Solo

I recently went on a date with a guy I'd been talking to via text for about a month. Finally our schedules had aligned and we decided to start with breakfast and then head to the beach for a day of driving and merriment.

I was into him, but I don't think he was very into me. There was no hand holding, no kiss, not even an attempt of a kiss. And then there was no text or call afterward. No good night text. And no good morning text the following day, which we'd gotten into the habit of sending. 

I am bummed. 

That's probably an understatement, but I totally get that it happens. It's not about me. It's not about him. Something just happened and the connection isn't there. 

But I did learn a very important lesson that I hope changes the way I live my life. 

It's okay to be solo. 

He's big into adventuring and exploring. The day before our date, he got into his truck and drove around a quarter of our state just because he could. He drove west until he couldn't anymore, then looped up the coast and back down along he sound until he reached home. Completely solo.
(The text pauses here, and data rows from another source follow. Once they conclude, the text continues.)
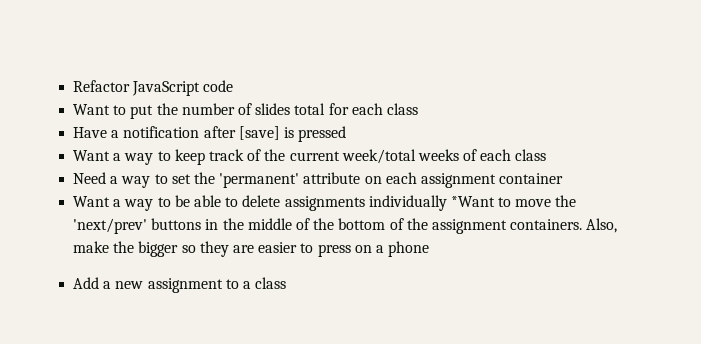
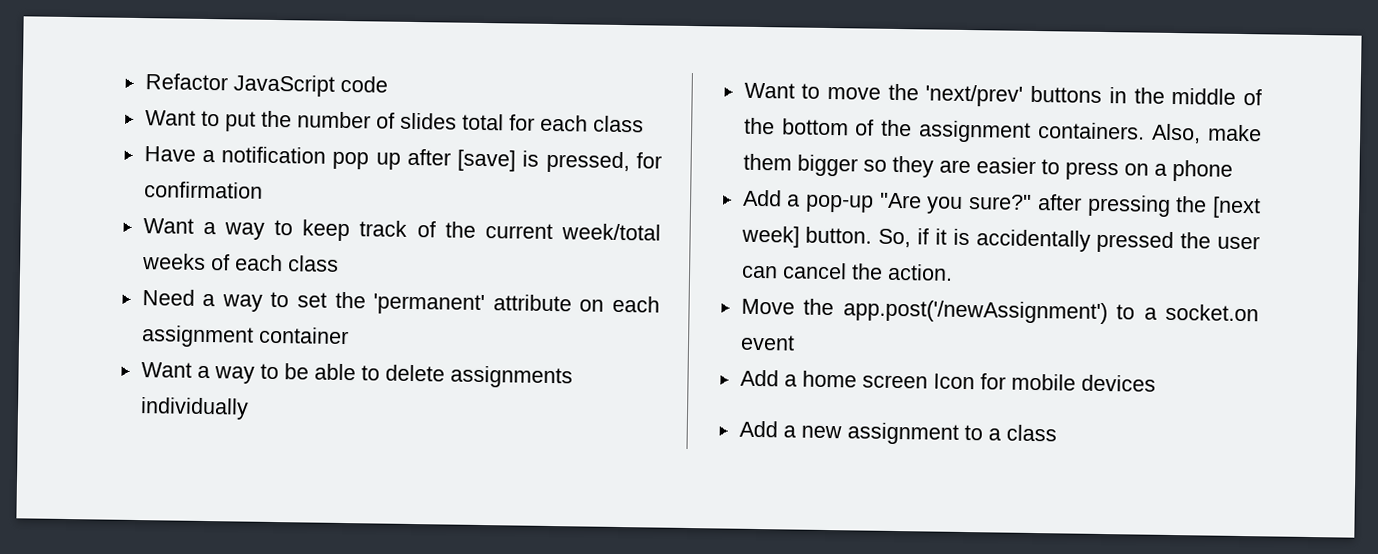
(200, 132) none -> [332,151,401,170] pop up
[298,126,347,142] pressed -> [545,150,662,174] [143,181,263,199] pressed, for confirmation
[450,196,495,207] *Want -> [743,82,795,99] // Want
[113,241,135,253] the -> [742,153,792,171] them
(430, 249) none -> [742,189,1261,219] [740,225,1260,254] [740,262,953,281] [740,298,1259,325] [739,334,795,351] [739,369,1156,392] // Add a pop-up "Are you sure?" after pressing the [next week] button. So, if it is accidentally pressed the user can cancel the action. // Move the app.post('/newAssignment') to a socket.on event // Add a home screen Icon for mobile devices

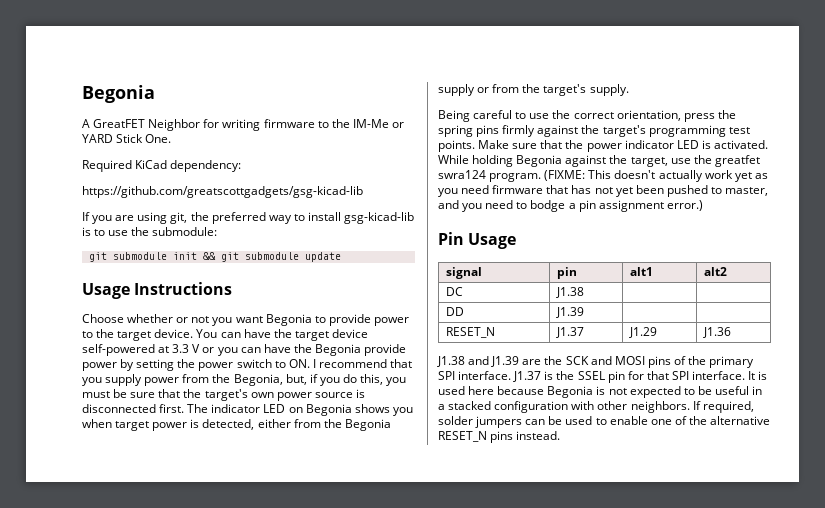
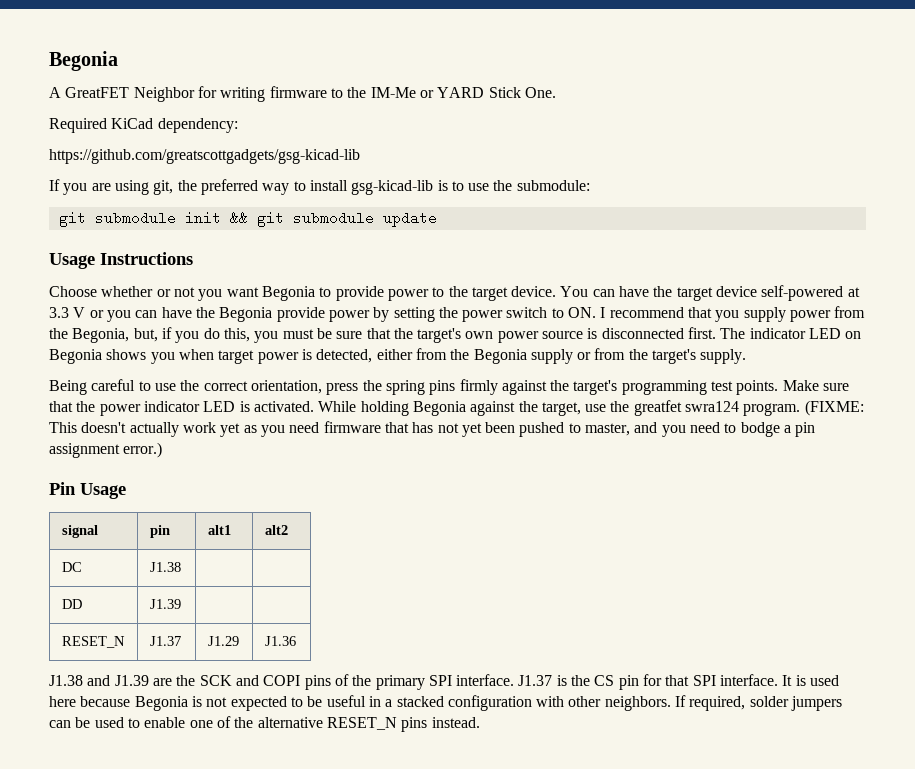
[614,356,645,365] MOSI -> [263,675,301,686] COPI
[577,371,605,380] SSEL -> [594,675,615,686] CS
While we talked about the trip on our date, he said to me: "you just have to get out there and go."

He is 100% right. 

This is how I want to be. I want to gas up my truck and just drive all day. I love road trips but why should I wait until I have someone else to go with? If I wait for that forever, I'll never get to see everything I want to see. I just have to get out there and find it myself. 

So even though our date didn't go as well as I'd hoped, I'm glad I got something out of it. I feel a little inspired, a little motivated to do something that's always scared me half to death. There's no reason to be scared. There's no reason I can't see all the things I want to see.

I just have to get out there and do it.